Bacon & Identity

Carrol Cox cbcox at ilstu.edu
Mon Feb 15 06:18:35 PST 1999


jmage at panix.com wrote:


>
> And that John Dunne tried to strangle the imp in the cradle?
>
> 'Tis all in pieces, all cohaerence gone;
> All just supply, and all Relation:
> Prince, Subject, Father, Sonne, are things forgot,
> For every man thinks he hath got
> To be a Phoenix, and that there can be
> None of that kinde, of which he is, but hee.

I hadn't reread the Anniverserie poems for over 40 years (since well before I ever dreamt of being a marxist). "For every man thinks he hath got / To be a Phoenix" is a stupendous image of that 19th/20th century academic perversion, the terrified lust to be original (with an "independent mind") at all costs -- a perversion absolutely dominant in the Butler thread on this list. Of my three favorite poets (Milton, Pope, Pound) only Pope is relatively free of this perversion.

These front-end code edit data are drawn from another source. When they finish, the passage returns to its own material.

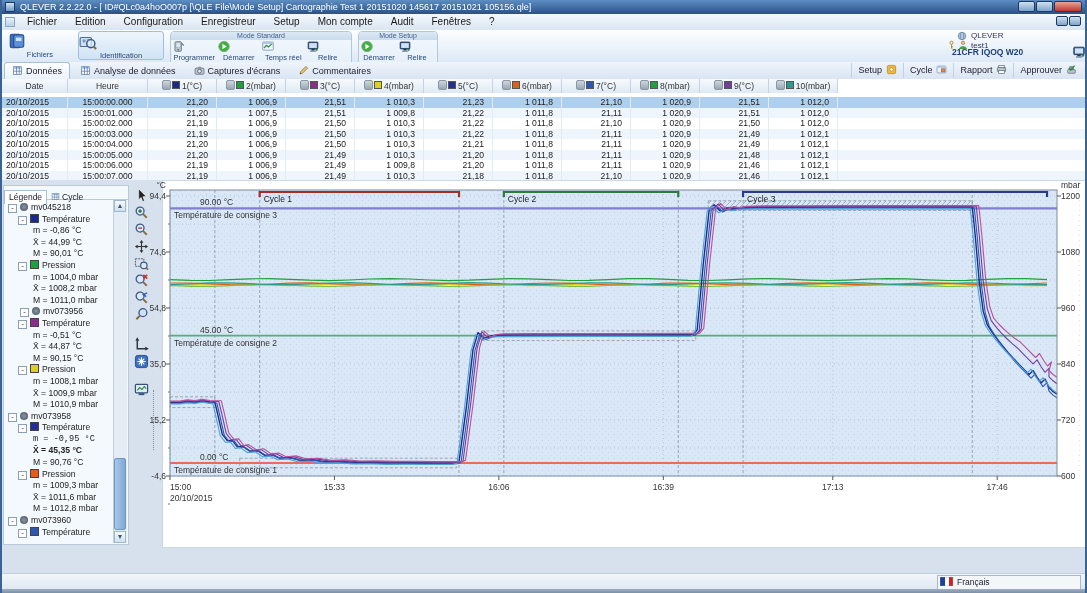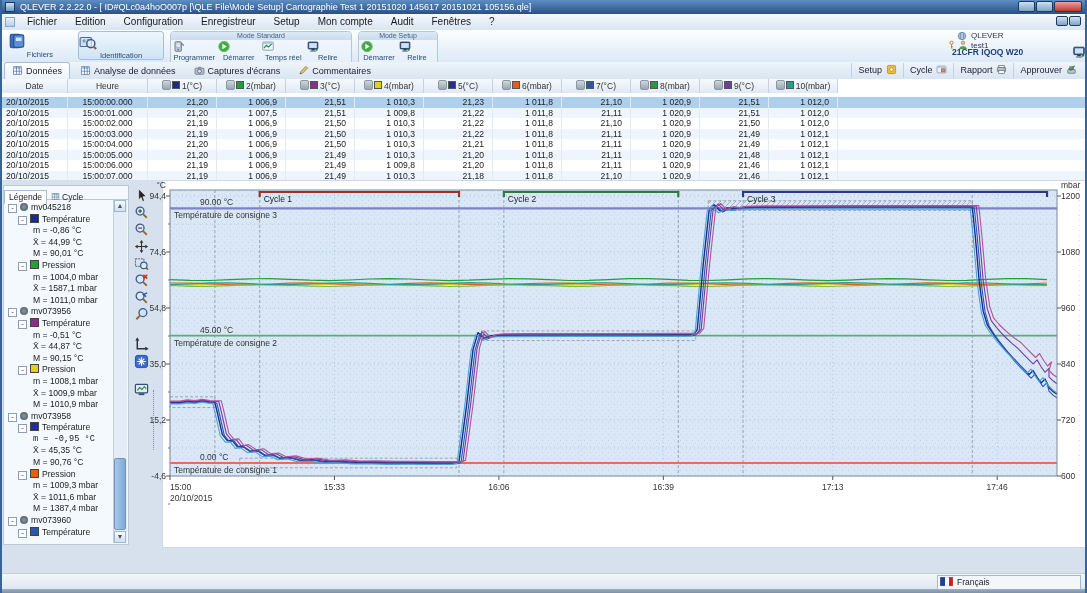--- a/index.html
+++ b/index.html
@@ -283,40 +283,40 @@
                 <line x1="10.5" y1="2.5" x2="10.5" y2="13.5" stroke="#4a6a9a"></line>
               </svg></span><span>Cycle</span></span></div>
       <div id="legtree" style="padding:2px 0 0 2px;">
           <div class="lrow" style="padding-left: 2px;"><span class="minusbox">-</span><span style="display:inline-block;width:8px;height:8px;border-radius:50%;background:radial-gradient(#8a97a4,#44505c);margin-right:3px;vertical-align:-1px;"></span><span>mv045218</span></div>
           <div class="lrow" style="padding-left: 12px;"><span class="minusbox">-</span><span class="lsq" style="background:#1c2a8c"></span><span>Température</span></div>
           <div class="lrow" style="padding-left: 27px;"><span>m = -0,86 °C</span></div>
           <div class="lrow" style="padding-left: 27px;"><span>X̄ = 44,99 °C</span></div>
           <div class="lrow" style="padding-left: 27px;"><span>M = 90,01 °C</span></div>
           <div class="lrow" style="padding-left: 12px;"><span class="minusbox">-</span><span class="lsq" style="background:#1fa03c"></span><span>Pression</span></div>
           <div class="lrow" style="padding-left: 27px;"><span>m = 1004,0 mbar</span></div>
-          <div class="lrow" style="padding-left: 27px;"><span>X̄ = 1587,1 mbar</span></div>
+          <div class="lrow" style="padding-left: 27px;"><span>X̄ = 1008,2 mbar</span></div>
           <div class="lrow" style="padding-left: 27px;"><span>M = 1011,0 mbar</span></div>
-          <div class="lrow" style="padding-left: 2px;"><span class="minusbox">-</span><span style="display:inline-block;width:8px;height:8px;border-radius:50%;background:radial-gradient(#8a97a4,#44505c);margin-right:3px;vertical-align:-1px;"></span><span>mv073956</span></div>
+          <div class="lrow" style="padding-left: 2px; margin-left: 12px;"><span class="minusbox">-</span><span style="display:inline-block;width:8px;height:8px;border-radius:50%;background:radial-gradient(#8a97a4,#44505c);margin-right:3px;vertical-align:-1px;"></span><span>mv073956</span></div>
           <div class="lrow" style="padding-left: 12px;"><span class="minusbox">-</span><span class="lsq" style="background:#8b2d8b"></span><span>Température</span></div>
           <div class="lrow" style="padding-left: 27px;"><span>m = -0,51 °C</span></div>
           <div class="lrow" style="padding-left: 27px;"><span>X̄ = 44,87 °C</span></div>
           <div class="lrow" style="padding-left: 27px;"><span>M = 90,15 °C</span></div>
           <div class="lrow" style="padding-left: 12px;"><span class="minusbox">-</span><span class="lsq" style="background:#ddd020"></span><span>Pression</span></div>
           <div class="lrow" style="padding-left: 27px;"><span>m = 1008,1 mbar</span></div>
           <div class="lrow" style="padding-left: 27px;"><span>X̄ = 1009,9 mbar</span></div>
           <div class="lrow" style="padding-left: 27px;"><span>M = 1010,9 mbar</span></div>
           <div class="lrow" style="padding-left: 2px;"><span class="minusbox">-</span><span style="display:inline-block;width:8px;height:8px;border-radius:50%;background:radial-gradient(#8a97a4,#44505c);margin-right:3px;vertical-align:-1px;"></span><span>mv073958</span></div>
           <div class="lrow" style="padding-left: 12px;"><span class="minusbox">-</span><span class="lsq" style="background:#252e96"></span><span>Température</span></div>
           <div class="lrow" style="padding-left: 27px; font-family: Liberation Mono, monospace;"><span>m = -0,95 °C</span></div>
-          <div class="lrow" style="padding-left: 27px;"><span>X̄ = 45,35 °C</span></div>
+          <div class="lrow" style="padding-left: 27px; font-weight: bold;"><span>X̄ = 45,35 °C</span></div>
           <div class="lrow" style="padding-left: 27px;"><span>M = 90,76 °C</span></div>
           <div class="lrow" style="padding-left: 12px;"><span class="minusbox">-</span><span class="lsq" style="background:#e06018"></span><span>Pression</span></div>
           <div class="lrow" style="padding-left: 27px;"><span>m = 1009,3 mbar</span></div>
           <div class="lrow" style="padding-left: 27px;"><span>X̄ = 1011,6 mbar</span></div>
-          <div class="lrow" style="padding-left: 27px;"><span>M = 1387,4 mbar</span></div>
+          <div class="lrow" style="padding-left: 27px;"><span>M = 1012,8 mbar</span></div>
           <div class="lrow" style="padding-left: 2px;"><span class="minusbox">-</span><span style="display:inline-block;width:8px;height:8px;border-radius:50%;background:radial-gradient(#8a97a4,#44505c);margin-right:3px;vertical-align:-1px;"></span><span>mv073960</span></div>
           <div class="lrow" style="padding-left: 12px;"><span class="minusbox">-</span><span class="lsq" style="background:#2c55b4"></span><span>Température</span></div>
           <div class="lrow" style="padding-left: 27px; margin-top: 13px;"><span>m = -0,66 °C</span></div>
         </div>
       <div id="legscroll">
         <div class="scrarrow" style="top:0;">▲</div>
         <div id="scrthumb" style="top:258px;height:72px;"></div>
         <div class="scrarrow" style="bottom:0;">▼</div>
       </div>
     </div>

Milton nursed "the imp" to giant size (Adam speaking to Raphael):

...As new waked from soundest sleep Soft on the flowery herb I found me laid In balmy sweat, which with his beams the sun Soon dried, and on the reeking moisture fed. Straight toward heaven my wondering eyes I turned, And gazed awhile the ample sky, till raised By quick instinctive motion up I sprung, As thitherward endeavouring, and upright Stood on my feet; about me round I saw Hill, dale, and shady woods, and sunny plains, And liquid lapse of murmuring streams; by these, Creatures that lived, and moved, and walked, or flew, Birdsd on the branches warbling; all things smiled, With fragrance and with joy my heart o'erflowed. My self I then perused, and limb by limb Surveyed, and sometimes went, and sometimes ran With supple joints, and lively vigour led: But who I was, or where, or from what cause, Knew not; to speak I tried, and forwith spake, My tongue obeyed and readily could name What'er I saw. Thou sun, said I . . .

P.L. 8, 253-273

No purer assertion of an identity prior to and independent of social relations -- of history -- exists or could exist.